В дверном проёме стояла луна, молний как не бывало. Туча уходила на север, не обронив и капли дождя. Гоитан теперь хорошо видел лицо Восхищенного. Лоб его влажно поблескивал, и пальцы все обирали и обирали с ряски что-то мелкое, невидимое.
— Прости меня, — бормотал он, порываясь уйти, — прости, не мною говорится. Смею ли говорить так от себя!
— А от кого же говоришь? — переспросил Гоитан жёстко. — От кого говоришь? Не сам ли возносился? А других попрёками поучаешь? Почему смеешь? Я тружусь от зари до зари, глаза песком закиданы, жжёт их и пекёт, а ты мне слова?..
— Помилуй, — слабо защищался Восхищенный, — сам не знаю, как сказалось.

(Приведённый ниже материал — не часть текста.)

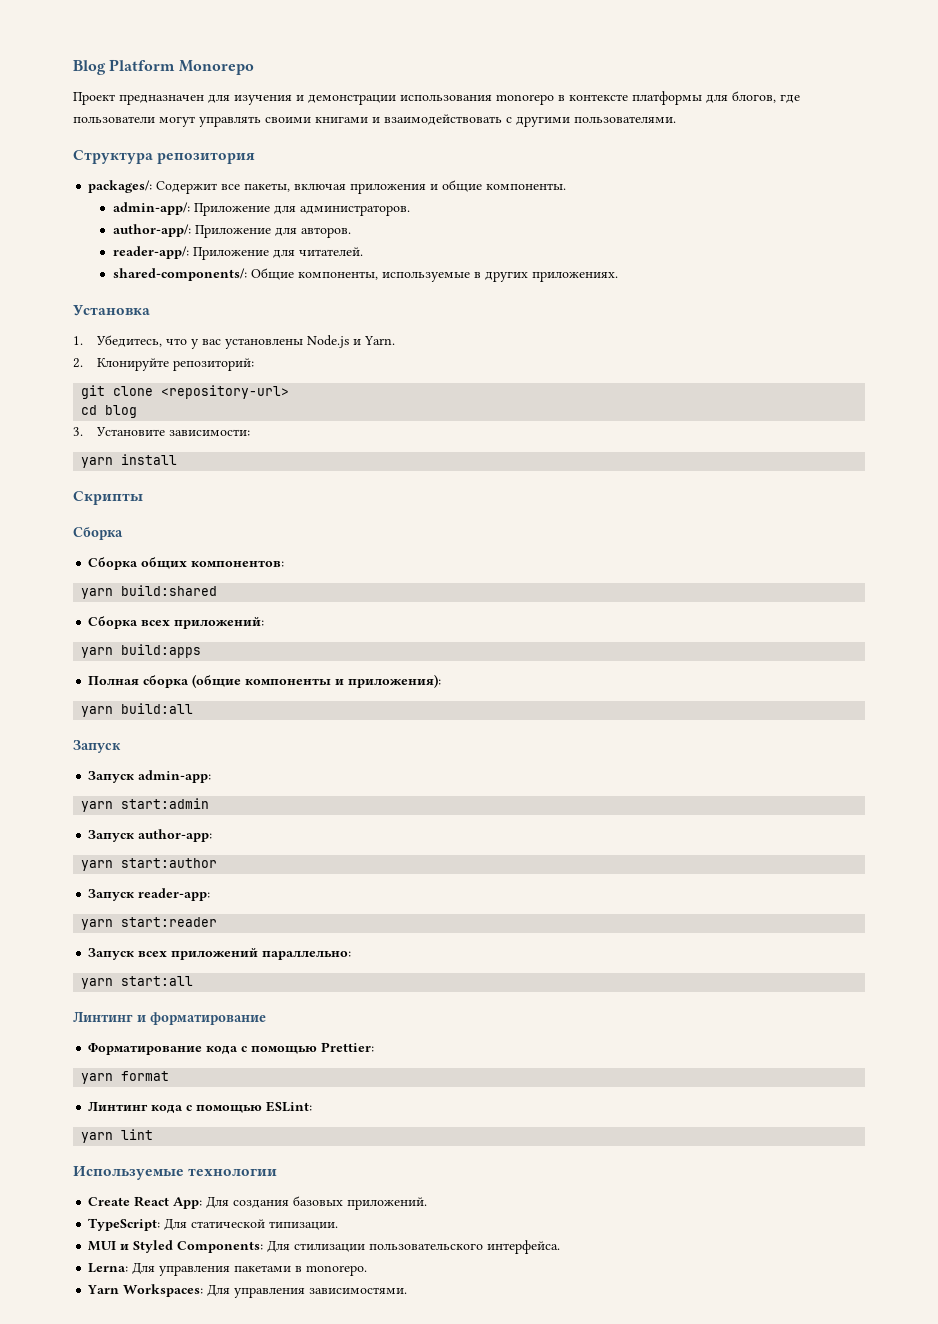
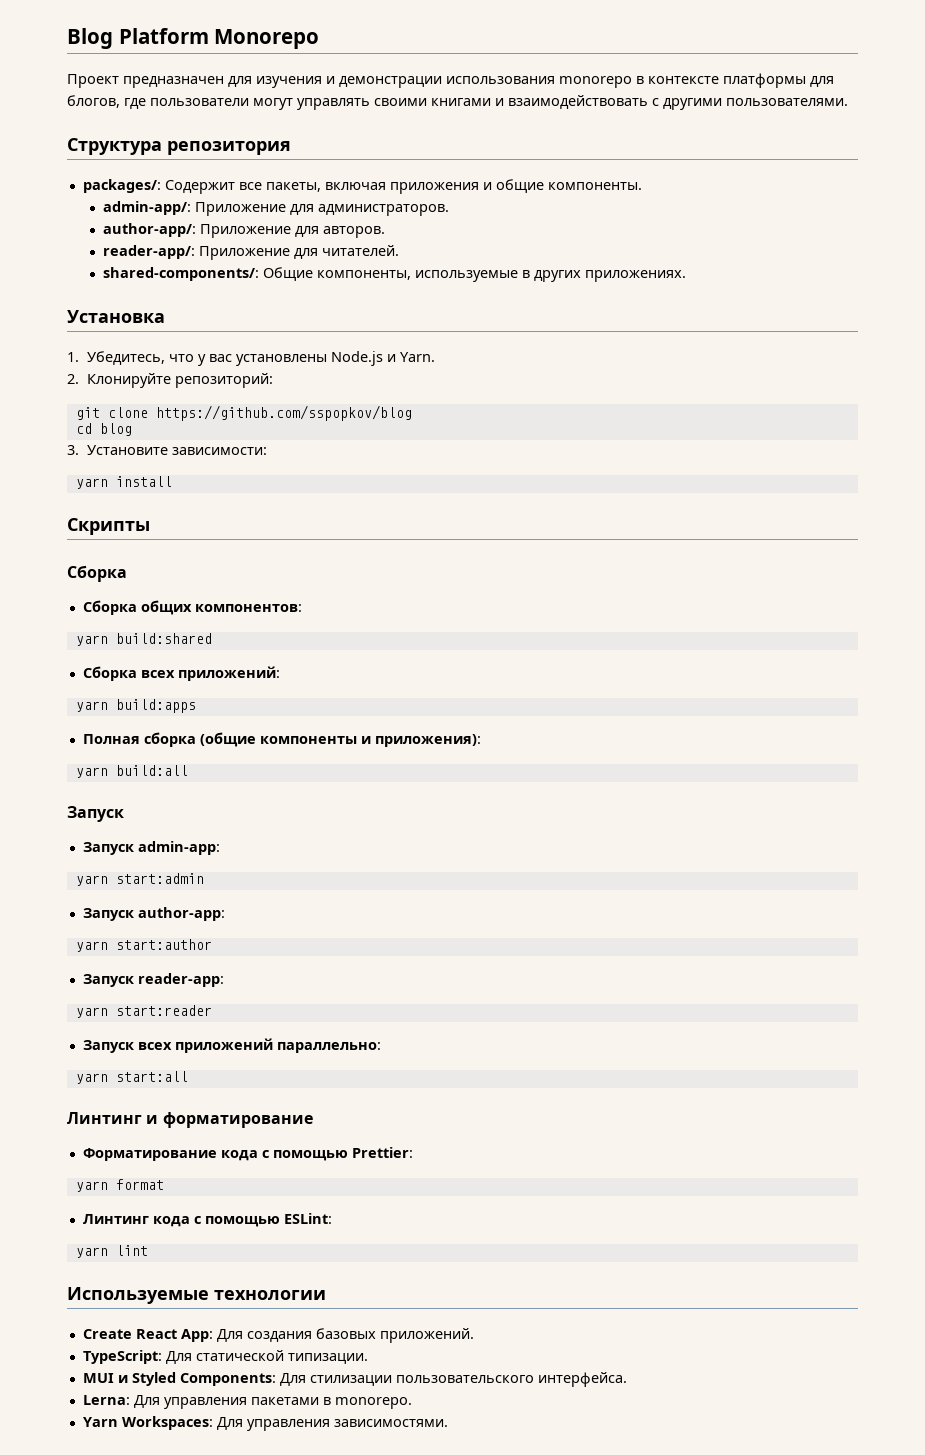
- git clone <repository-url>
+ git clone https://github.com/sspopkov/blog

— У меня зашеина трещит! — выкрикнул иконник. — Шею поворотить уже не могу, как волк, всем туловом поворачиваюсь. У меня ноги распухли, от света до темков на ногах, на лесах мощусь, хлебца не кусну, воды не испью, подать некому.
— Я приду подам, — робко предложил Восхищенный. — Сручники у тебя малые больно, побегать охота, конечно. И не докличешься, поди?
— «Не докличешься!» — передразнил Гоитан. — Какой сочувственный сделался! Башки вам всем поразбивать! Постой-ка тут! Двери вечно расхлябаны, под куполом свищет, в окна несёт. Всё тело простывает. В бане и то озноб бьёт. Кто меня пожалеет? — ругался и жаловался иконник. — Ты каво пожалел когда, мыслитель? По-простому, по-жалкому? Учишь тут! Человек весь измёрз за жизнь, сызмальства над досками гнусь, на фресках вишу, голова плывёт, только бы не упасть, думаешь, в животе подводит, попить хочется. «Господи, помоги», — скажешь да й опять за кисть. Птичка летает рядом с тобой, и ей завидуешь, синица тинь-тинь, а у тебя взашей будто кол вставленный, промеж лопаток палит. А к вечеру спустишься, уж и есть неохота, перетерпел. Попьёшь водицы клюквенной и падаешь, аки лошадь — одр умученный, на ложе. А утресь? Люди к обедне ранней, а ты лоб обмахнёшь да и бежишь, как бы свет первый не пропустить. Восточная сторона все решает. Она может оживить утром, а к вечеру все пожухлым покажется. Впрочем, ты не поймёшь... Стой, ты сказал, глаза у них недвижны? Как недвижны? Говорят, бегают?
— А ты разве видел? — медленно усмехнулся Восхищенный.
— А ты? Ну-ка, скажи! Я, может, напишу, — воодушевился Гоитан.
— Нет, нет, ничего не знаю. Откудова? Где я чего знаю? Прости меня, брат, и отпусти. Сам не ведаю, что говорил. В забвении был. Голова у меня стиснута чем-то.
— Значит, не скажешь про бесов? Про то, какие у них глаза? Вот ты весь такой! Помочь ничем не хочешь. Знаешь, а таишь. И без тебя дознаю-усь! — грозился Гоитан.
Лапти Восхищенного зашуршали по паперти. Он уходил в яростно сияющее подлунье без берегов, затопившее прозрачным светом все земное пространство.